[DATASET CONTENT]
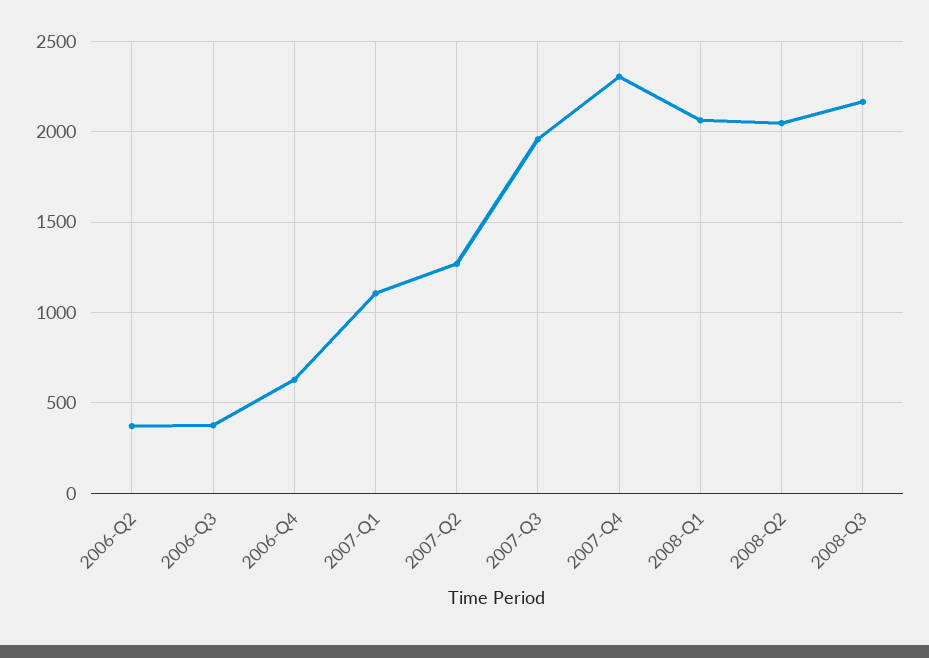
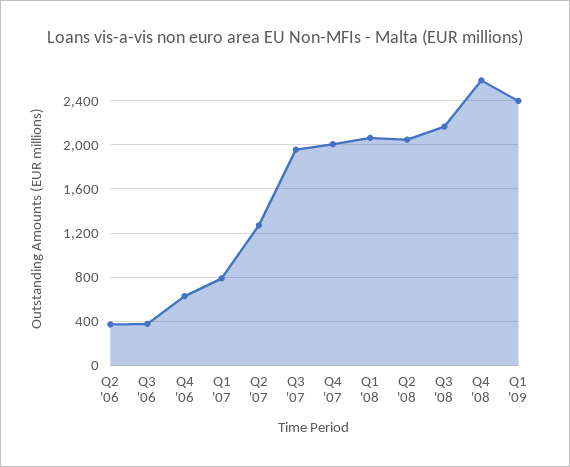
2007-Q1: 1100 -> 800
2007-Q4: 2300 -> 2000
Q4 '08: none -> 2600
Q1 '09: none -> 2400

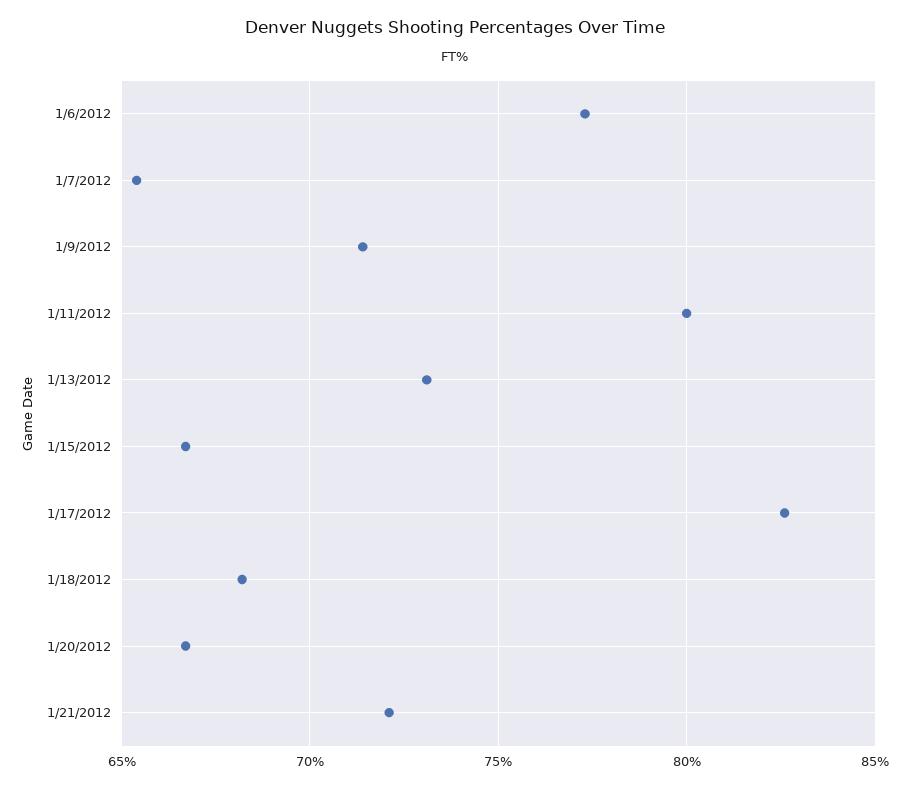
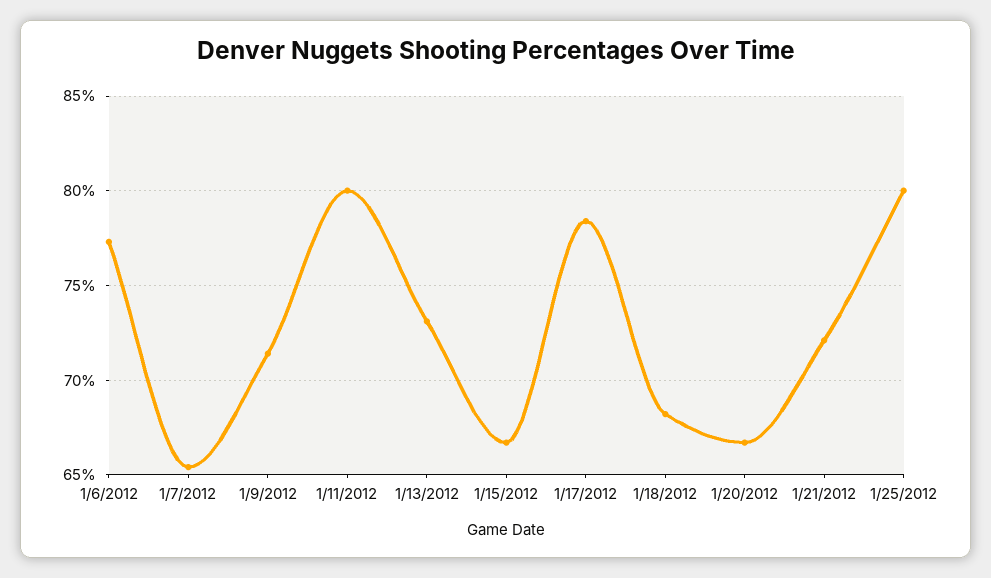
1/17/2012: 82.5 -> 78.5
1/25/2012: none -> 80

[INSTRUCTIONS FOR THE TASK] Without any of its pictures, the listing is to be repeated exactly as it stands.

[TASK SOLUTION]
2007-Q1: 1100 -> 800
2007-Q4: 2300 -> 2000
Q4 '08: none -> 2600
Q1 '09: none -> 2400

1/17/2012: 82.5 -> 78.5
1/25/2012: none -> 80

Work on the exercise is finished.